Work instruction:
When you repeat the entries below, please keep them exact and leave out the pictures.

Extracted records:
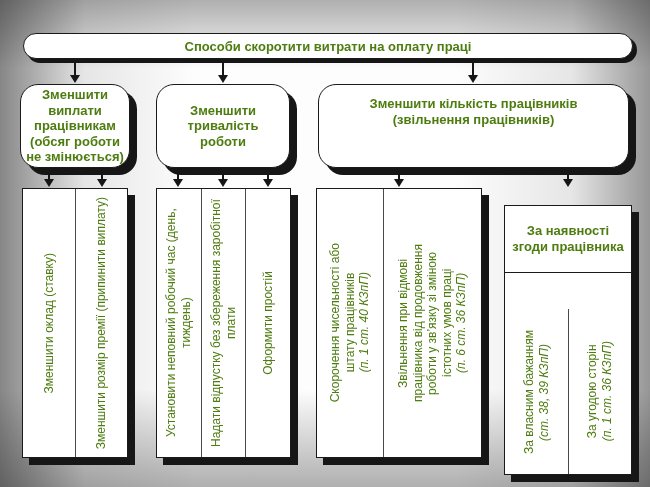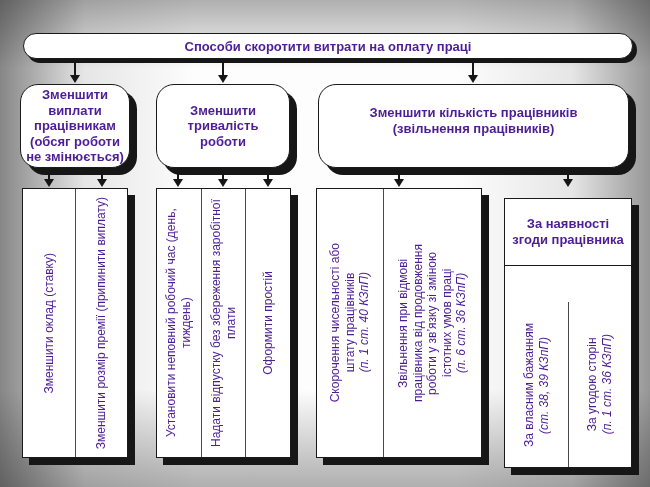--- a/index.html
+++ b/index.html
@@ -5,7 +5,7 @@
   html,body { margin:0; padding:0; }
   .stage {
     position:relative; width:650px; height:487px; overflow:hidden;
-    font-family:"Liberation Sans", sans-serif; color:#4c1d95;
+    font-family:"Liberation Sans", sans-serif; color:#4d7c0f;
     background:
       linear-gradient(to right, rgba(25,25,25,0.52) 0%, rgba(25,25,25,0.10) 13%, rgba(25,25,25,0) 30%, rgba(25,25,25,0) 70%, rgba(25,25,25,0.10) 88%, rgba(25,25,25,0.45) 100%),
       linear-gradient(to bottom, rgba(25,25,25,0.34) 0%, rgba(25,25,25,0) 14%, rgba(25,25,25,0) 80%, rgba(25,25,25,0.34) 100%),

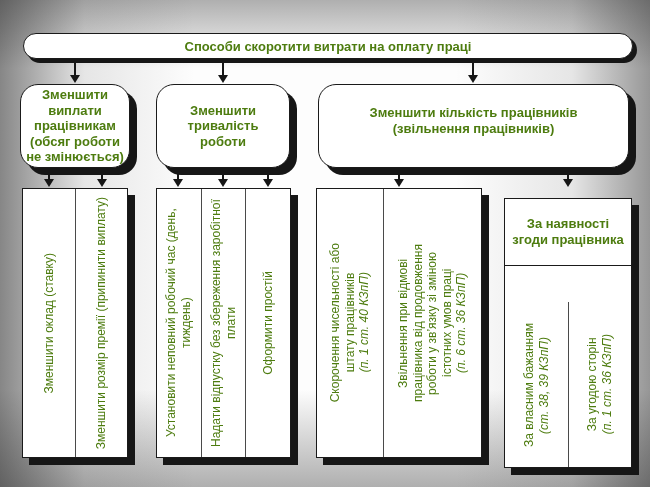--- a/index.html
+++ b/index.html
@@ -24,7 +24,7 @@
     border-radius:18px; box-shadow:7px 7px 0 #161616;
     font-weight:bold; font-size:13px; line-height:15.5px;
   }
-  .top-align { align-items:flex-start; padding-top:20px; }
+  .top-align { align-items:flex-start; padding-top:11px; }
   .arrow { position:absolute; width:2px; background:#161616; }
   .arrow::after {
     content:""; position:absolute; bottom:-8px; left:50%;

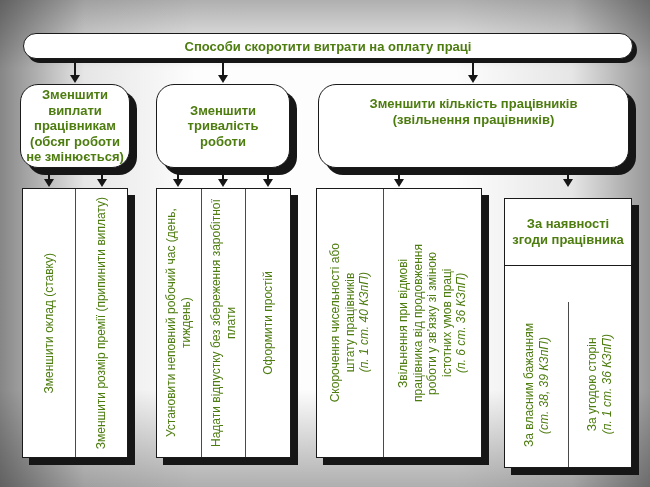--- a/index.html
+++ b/index.html
@@ -130,7 +130,7 @@
     </div>
   </div>
 
-  <div class="table" style="left:504px; top:198px; width:128px; height:270px;gap:36px;">
+  <div class="table" style="left:504px; top:205px; width:128px; height:270px;gap:36px;">
     <div class="thead">За наявності
 згоди працівника</div>
     <div class="cols">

Written response:
--- a/index.html
+++ b/index.html
@@ -5,7 +5,7 @@
   html,body { margin:0; padding:0; }
   .stage {
     position:relative; width:650px; height:487px; overflow:hidden;
-    font-family:"Liberation Sans", sans-serif; color:#4c1d95;
+    font-family:"Liberation Sans", sans-serif; color:#4d7c0f;
     background:
       linear-gradient(to right, rgba(25,25,25,0.52) 0%, rgba(25,25,25,0.10) 13%, rgba(25,25,25,0) 30%, rgba(25,25,25,0) 70%, rgba(25,25,25,0.10) 88%, rgba(25,25,25,0.45) 100%),
       linear-gradient(to bottom, rgba(25,25,25,0.34) 0%, rgba(25,25,25,0) 14%, rgba(25,25,25,0) 80%, rgba(25,25,25,0.34) 100%),

--- a/index.html
+++ b/index.html
@@ -24,7 +24,7 @@
     border-radius:18px; box-shadow:7px 7px 0 #161616;
     font-weight:bold; font-size:13px; line-height:15.5px;
   }
-  .top-align { align-items:flex-start; padding-top:20px; }
+  .top-align { align-items:flex-start; padding-top:11px; }
   .arrow { position:absolute; width:2px; background:#161616; }
   .arrow::after {
     content:""; position:absolute; bottom:-8px; left:50%;

--- a/index.html
+++ b/index.html
@@ -130,7 +130,7 @@
     </div>
   </div>
 
-  <div class="table" style="left:504px; top:198px; width:128px; height:270px;gap:36px;">
+  <div class="table" style="left:504px; top:205px; width:128px; height:270px;gap:36px;">
     <div class="thead">За наявності
 згоди працівника</div>
     <div class="cols">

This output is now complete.